Le point sur lequel il semble que l’administration veuille reporter en grande partie l’intérêt de la fête, c’est la Seine. On ne saurait qu’y applaudir. La Seine est le plus bel ornement de Paris. Si elle n’a plus les eaux pures et salubres que Julien, césar dans les Gaules, se plaisait à vanter dans son Misopogon, elle est restée l’artère principale de la grande ville et, à certaines heures, quand elle flamboie sous les rayons du soleil couchant, elle tient un langage éloquent aux imaginations et aux âmes poétiques. Aussi les concurrens ont-ils presque tous appuyé dans leurs dessins sur l’attrait que l’on pourrait tirer des deux rives.
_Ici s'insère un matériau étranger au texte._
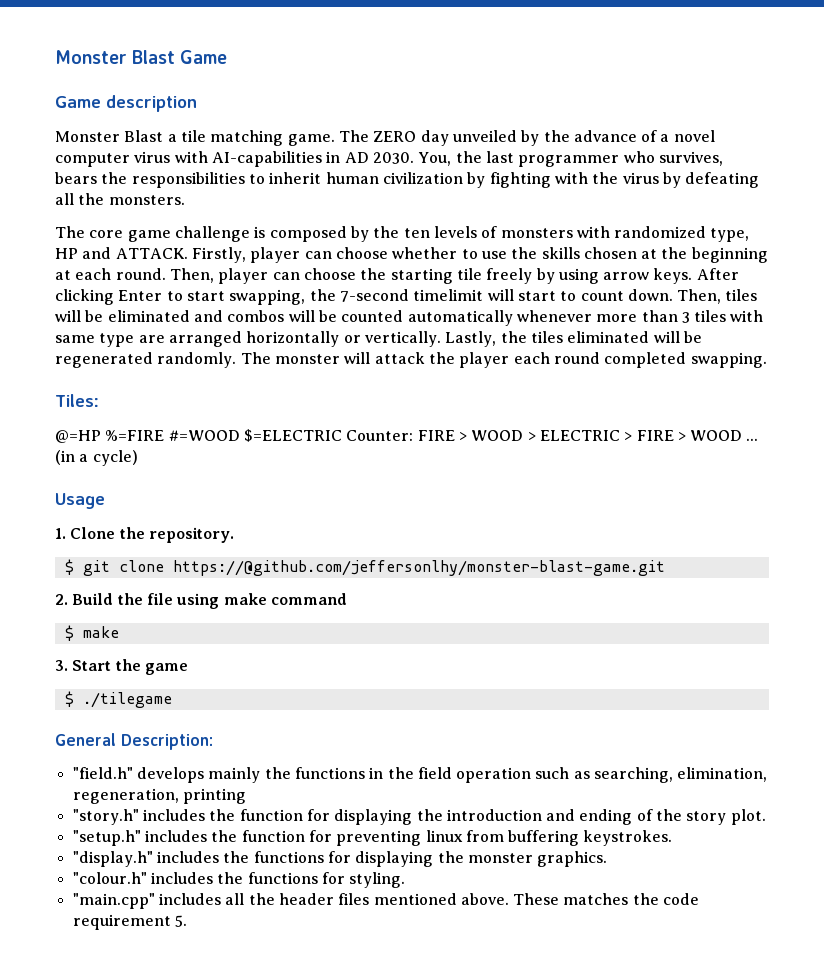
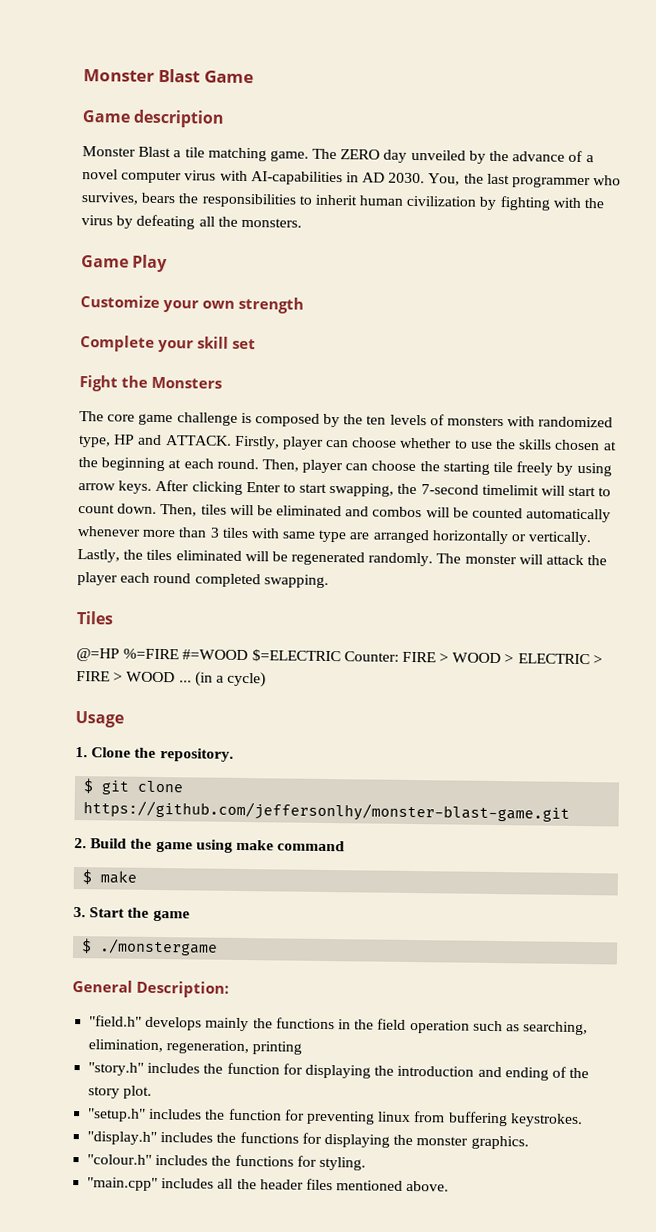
+ Game Play
+ Customize your own strength
+ Complete your skill set
+ Fight the Monsters
- Tiles:
+ Tiles
- $ git clone https://@github.com/jeffersonlhy/monster-blast-game.git
+ $ git clone https://github.com/jeffersonlhy/monster-blast-game.git
- 2. Build the file using make command
+ 2. Build the game using make command
- $ ./tilegame
+ $ ./monstergame
- These matches the code requirement 5.

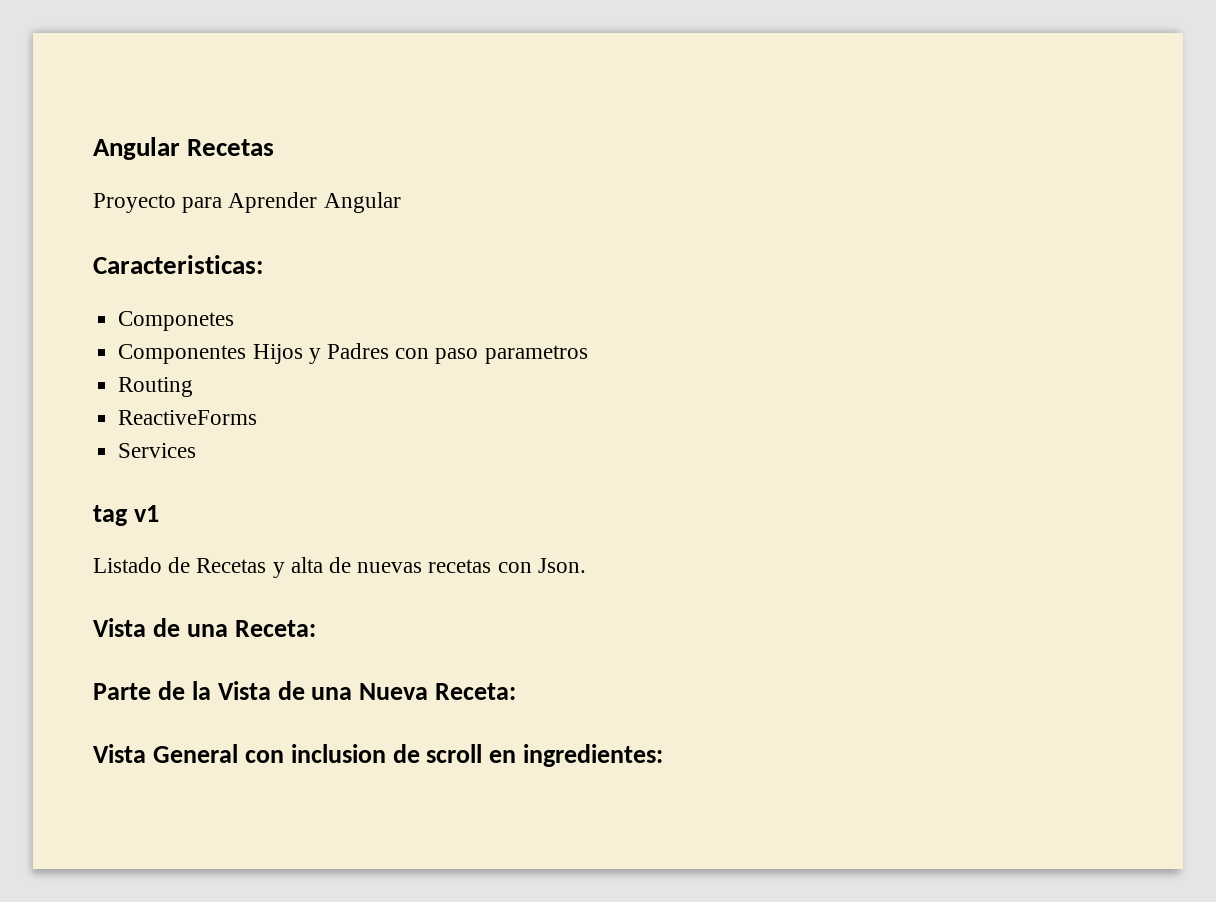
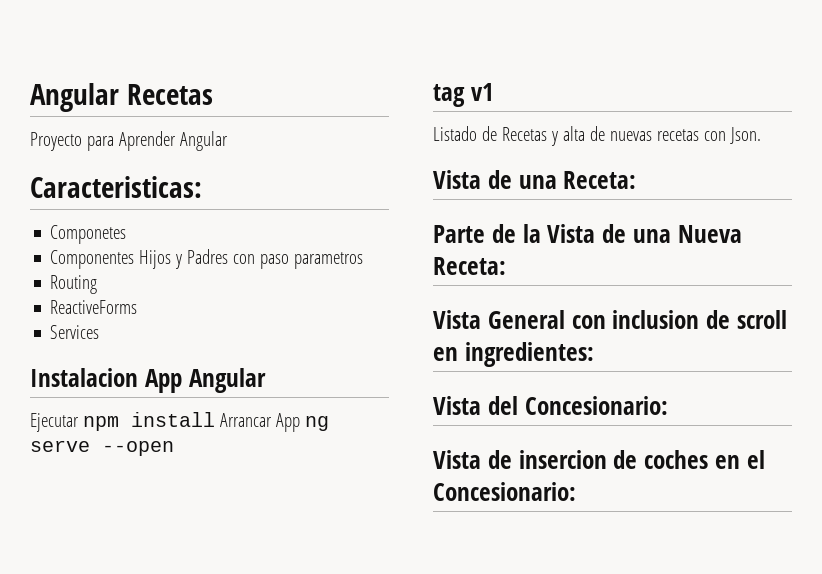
+ Instalacion App Angular
+ Ejecutar npm install Arrancar App ng serve --open
+ Vista del Concesionario:
+ Vista de insercion de coches en el Concesionario:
Il a été indiqué des « motifs de décoration, » pour parler le langage des ateliers, qui éblouiraient la foule et transporteraient les esprits rêveurs dans les plus beaux pays du monde. L’idée la plus digne d’attention est celle qui ferait figurer au bord de notre Grand Canal un fragment de la ville de Venise. Plusieurs de ses plus beaux édifices viendraient se mirer dans les eaux de la Seine. A comparer leur limpidité à celle des canaux vénitiens, ils ne s’y trouveraient pas trop dépaysés. MM. Marcel et Galolti, et M. G. Rives, auteurs de ces projets, n’ont pas à craindre que l’administration les leur dérobe. En réalité ce genre d’idées n’appartient à personne parce qu’il est à tout le monde.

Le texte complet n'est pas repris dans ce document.